A scam, a sham and a shame

A letter to a consulant who presumes to divine the sentiments of the community in two visits from Denver.

Dear Mr. Belin:

When we met at the Brunswick Public Library on Monday before the start of your presentation regarding the “Community Sentiment Survey” you conducted, you told me that you had read my email (see below) to the county and city commissioners about the flaws in your survey and that I knew nothing about statistics. Not true: I took my first course on statistics at Tulane University in 1956 or 1957. The professor began by citing the phrase often quoted by Mark Twain: “Lies, damned lies, and statistics”.

Before we spoke, I had already skimmed through the printout of your presentation and found your claim that this survey was a “Statistically Valid Random Sample of Convenience”. When I read your explanation that “Respondents were reached out to through a coordinated effort on the part of the Golden Isles stakeholders with intent to reach a wide and statistically representative group”, I knew what I had expected all along: that this survey was a scam, a sham, and a shame.

Those “stakeholders” included the Glynn County board of commissioners beholden to the commercial interests who co-sponsored and paid for the survey: the Golden Isles Chamber of Commerce, Forward Brunswick, the Golden Isles Development Authority, and the Golden Isles Convention and Visitors Bureau. As I am sure you know, that meant those stakeholders had a bias that would prevent them from reaching out to a “statistically representative group” of residents of Glynn County.

So, you were not guilty of lies or damned lies, only of statistics. You told the truth by explaining your methodology involved a “Sample of Convenience”: your convenience and that of your clients, the stakeholders, whose “intent”, you claim, was “to reach a wide and statistically representative group”.

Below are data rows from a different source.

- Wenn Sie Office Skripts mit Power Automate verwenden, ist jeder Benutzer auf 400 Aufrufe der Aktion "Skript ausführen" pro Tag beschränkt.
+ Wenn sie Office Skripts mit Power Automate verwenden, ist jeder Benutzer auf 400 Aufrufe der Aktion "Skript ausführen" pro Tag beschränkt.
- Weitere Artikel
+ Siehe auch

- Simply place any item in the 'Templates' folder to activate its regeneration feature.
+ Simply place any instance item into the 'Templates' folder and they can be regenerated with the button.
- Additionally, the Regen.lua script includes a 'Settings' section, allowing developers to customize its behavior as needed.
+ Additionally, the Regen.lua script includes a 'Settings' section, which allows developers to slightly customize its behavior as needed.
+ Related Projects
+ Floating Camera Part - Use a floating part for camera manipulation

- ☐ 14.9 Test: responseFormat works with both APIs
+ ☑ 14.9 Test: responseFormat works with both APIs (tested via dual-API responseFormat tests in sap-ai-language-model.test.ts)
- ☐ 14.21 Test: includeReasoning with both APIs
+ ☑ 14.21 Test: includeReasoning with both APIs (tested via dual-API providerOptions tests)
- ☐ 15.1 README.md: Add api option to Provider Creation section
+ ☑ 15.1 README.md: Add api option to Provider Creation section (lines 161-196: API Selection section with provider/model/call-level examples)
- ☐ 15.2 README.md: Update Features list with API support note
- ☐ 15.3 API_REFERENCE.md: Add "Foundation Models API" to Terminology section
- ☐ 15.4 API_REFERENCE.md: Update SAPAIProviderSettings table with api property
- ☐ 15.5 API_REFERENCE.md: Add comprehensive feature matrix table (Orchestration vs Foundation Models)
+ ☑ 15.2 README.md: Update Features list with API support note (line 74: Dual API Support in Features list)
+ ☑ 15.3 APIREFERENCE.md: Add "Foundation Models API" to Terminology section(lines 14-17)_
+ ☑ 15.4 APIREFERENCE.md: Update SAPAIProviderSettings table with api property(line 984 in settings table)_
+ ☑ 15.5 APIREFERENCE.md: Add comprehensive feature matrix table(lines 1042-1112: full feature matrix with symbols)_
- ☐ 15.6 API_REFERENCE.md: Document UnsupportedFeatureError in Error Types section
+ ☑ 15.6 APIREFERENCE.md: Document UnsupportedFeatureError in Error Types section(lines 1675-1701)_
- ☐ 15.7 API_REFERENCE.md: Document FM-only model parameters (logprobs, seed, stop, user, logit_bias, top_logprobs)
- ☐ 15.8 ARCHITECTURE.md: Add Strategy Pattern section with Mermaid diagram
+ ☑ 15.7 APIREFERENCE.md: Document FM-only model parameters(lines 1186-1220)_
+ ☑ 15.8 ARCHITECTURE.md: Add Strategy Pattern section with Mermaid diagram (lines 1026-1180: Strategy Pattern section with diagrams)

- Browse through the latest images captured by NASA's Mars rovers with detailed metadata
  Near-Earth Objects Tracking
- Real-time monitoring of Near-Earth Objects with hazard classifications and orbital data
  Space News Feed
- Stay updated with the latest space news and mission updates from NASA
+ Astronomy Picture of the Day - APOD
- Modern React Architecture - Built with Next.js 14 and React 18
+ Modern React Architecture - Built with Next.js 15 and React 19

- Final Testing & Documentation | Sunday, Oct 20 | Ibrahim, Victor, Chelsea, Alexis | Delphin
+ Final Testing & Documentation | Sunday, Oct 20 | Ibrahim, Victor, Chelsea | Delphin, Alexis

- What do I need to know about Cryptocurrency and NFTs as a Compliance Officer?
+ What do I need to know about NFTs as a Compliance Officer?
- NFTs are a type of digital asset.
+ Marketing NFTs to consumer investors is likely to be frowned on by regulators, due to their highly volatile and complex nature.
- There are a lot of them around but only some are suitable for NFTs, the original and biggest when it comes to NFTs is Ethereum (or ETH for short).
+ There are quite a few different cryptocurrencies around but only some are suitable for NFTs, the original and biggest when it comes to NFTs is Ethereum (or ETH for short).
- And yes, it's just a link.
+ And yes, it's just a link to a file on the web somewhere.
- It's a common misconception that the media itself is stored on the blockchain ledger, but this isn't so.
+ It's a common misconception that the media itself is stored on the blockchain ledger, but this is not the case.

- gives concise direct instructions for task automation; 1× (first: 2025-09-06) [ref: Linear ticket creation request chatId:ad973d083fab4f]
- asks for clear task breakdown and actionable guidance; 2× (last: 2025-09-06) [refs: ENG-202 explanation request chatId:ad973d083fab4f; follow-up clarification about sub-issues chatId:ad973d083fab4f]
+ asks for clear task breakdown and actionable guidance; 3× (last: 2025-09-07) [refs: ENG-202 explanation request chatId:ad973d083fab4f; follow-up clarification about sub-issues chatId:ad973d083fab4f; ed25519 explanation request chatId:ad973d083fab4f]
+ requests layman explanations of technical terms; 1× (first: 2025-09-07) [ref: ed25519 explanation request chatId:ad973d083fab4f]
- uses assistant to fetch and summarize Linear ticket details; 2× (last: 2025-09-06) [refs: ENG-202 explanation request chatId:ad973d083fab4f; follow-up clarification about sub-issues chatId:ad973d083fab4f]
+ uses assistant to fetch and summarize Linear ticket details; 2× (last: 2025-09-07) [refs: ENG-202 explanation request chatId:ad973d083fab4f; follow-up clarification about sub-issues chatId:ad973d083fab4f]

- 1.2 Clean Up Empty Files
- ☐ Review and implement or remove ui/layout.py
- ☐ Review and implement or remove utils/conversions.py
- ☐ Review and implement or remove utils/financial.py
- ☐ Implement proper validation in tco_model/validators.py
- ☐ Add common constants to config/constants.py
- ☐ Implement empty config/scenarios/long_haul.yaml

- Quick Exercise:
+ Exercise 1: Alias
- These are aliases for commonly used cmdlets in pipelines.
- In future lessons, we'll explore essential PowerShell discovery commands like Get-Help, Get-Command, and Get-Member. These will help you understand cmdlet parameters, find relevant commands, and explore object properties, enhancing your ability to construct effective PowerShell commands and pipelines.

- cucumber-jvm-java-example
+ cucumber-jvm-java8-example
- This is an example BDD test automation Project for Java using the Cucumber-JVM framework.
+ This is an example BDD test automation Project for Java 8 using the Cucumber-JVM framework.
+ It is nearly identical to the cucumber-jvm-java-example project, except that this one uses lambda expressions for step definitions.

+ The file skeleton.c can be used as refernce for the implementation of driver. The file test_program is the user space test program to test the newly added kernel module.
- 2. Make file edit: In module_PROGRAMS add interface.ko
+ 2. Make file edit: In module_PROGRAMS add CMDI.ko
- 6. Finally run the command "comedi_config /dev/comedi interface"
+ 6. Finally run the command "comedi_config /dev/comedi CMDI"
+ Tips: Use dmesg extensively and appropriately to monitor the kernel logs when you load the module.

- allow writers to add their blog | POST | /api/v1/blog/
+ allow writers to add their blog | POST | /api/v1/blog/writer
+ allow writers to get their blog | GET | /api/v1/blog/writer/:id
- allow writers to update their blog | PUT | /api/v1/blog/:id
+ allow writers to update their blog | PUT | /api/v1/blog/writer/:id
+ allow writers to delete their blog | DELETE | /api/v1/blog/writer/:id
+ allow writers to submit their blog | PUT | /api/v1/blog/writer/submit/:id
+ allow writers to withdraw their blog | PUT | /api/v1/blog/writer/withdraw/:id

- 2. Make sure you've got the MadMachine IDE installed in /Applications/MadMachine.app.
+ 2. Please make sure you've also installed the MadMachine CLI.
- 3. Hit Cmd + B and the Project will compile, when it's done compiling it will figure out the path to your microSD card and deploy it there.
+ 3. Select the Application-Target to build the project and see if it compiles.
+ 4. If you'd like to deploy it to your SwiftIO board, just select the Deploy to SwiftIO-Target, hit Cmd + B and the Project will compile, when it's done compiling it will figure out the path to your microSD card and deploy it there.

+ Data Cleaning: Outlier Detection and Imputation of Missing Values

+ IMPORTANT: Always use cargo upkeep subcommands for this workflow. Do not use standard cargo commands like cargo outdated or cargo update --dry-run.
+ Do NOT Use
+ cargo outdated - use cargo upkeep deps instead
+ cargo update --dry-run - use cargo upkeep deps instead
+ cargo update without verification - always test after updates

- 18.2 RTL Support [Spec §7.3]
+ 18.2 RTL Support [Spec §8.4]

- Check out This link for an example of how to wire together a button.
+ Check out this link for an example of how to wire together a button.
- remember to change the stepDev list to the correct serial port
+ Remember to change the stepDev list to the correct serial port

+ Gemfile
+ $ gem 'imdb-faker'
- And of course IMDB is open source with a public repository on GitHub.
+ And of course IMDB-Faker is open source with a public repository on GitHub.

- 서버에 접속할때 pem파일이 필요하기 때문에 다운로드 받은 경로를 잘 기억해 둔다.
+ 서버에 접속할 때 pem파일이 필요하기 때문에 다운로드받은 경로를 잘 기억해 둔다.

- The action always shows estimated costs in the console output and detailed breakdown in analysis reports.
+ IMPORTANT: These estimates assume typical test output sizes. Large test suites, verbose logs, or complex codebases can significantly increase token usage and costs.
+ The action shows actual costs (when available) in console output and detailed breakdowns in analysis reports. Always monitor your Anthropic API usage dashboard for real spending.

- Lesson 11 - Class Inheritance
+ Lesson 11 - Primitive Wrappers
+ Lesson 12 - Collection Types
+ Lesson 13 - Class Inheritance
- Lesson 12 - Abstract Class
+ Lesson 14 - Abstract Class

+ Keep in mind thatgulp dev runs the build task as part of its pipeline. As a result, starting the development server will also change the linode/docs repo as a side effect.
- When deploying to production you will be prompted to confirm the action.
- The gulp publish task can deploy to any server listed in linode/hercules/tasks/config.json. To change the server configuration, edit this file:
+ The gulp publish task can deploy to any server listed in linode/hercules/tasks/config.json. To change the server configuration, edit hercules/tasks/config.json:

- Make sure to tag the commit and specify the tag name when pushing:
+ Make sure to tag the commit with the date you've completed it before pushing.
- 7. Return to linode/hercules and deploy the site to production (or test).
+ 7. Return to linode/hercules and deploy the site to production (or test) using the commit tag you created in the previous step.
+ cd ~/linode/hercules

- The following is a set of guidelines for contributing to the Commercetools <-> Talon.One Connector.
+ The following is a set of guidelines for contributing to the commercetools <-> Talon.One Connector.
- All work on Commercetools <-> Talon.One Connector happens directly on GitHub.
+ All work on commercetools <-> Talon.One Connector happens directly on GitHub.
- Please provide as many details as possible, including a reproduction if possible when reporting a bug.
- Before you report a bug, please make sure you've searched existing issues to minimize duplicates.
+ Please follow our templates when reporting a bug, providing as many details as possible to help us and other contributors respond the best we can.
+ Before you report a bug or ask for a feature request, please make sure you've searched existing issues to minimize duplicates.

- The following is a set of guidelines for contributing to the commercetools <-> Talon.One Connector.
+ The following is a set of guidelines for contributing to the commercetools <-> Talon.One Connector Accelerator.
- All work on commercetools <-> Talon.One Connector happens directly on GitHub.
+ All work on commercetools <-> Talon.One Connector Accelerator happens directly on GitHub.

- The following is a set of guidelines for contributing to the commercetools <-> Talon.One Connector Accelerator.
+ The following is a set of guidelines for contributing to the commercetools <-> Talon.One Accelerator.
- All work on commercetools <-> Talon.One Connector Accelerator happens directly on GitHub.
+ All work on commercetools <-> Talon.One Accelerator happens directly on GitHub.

And then you buried your most inconvenient statistics at the very end of your presentation: that 92% of your respondents were white and only five percent were Black or African American, and one percent were Hispanic or Latino. As I am sure you know, those percentages do not represent what was reported in the 2020 census of Glynn County: 62.7% non-Hispanic white, 24.2% Black or African American, and 7.5% Hispanic or Latino.

In other words, the stakeholders’ “intent to reach a wide and statistically representative group” was to find a group representative of themselves and their interests and those of their friends and employers. It is not surprising, therefore, to discover that the “Highest Ranked Community Priority Project” was “Road Paving and Traffic Improvements”. Your survey, conveniently, did not identify any “traffic improvements”, an abstract term that could include anything—and carefully avoided such very expensive and controversial specific projects as roundabouts or traffic circles and widening roads, etc.

I have copied this message to the Glynn County Board of Commissioners because I am on the agenda to speak at the start of their meeting this evening regarding the need for a better and more inclusive survey. If you forward this message to your contacts at the commercial organizations that sponsored your sentimental survey, that might inspire them to attend the meeting to hear what I have to say—or to encourage their friends and supporters on the board to ignore my comments.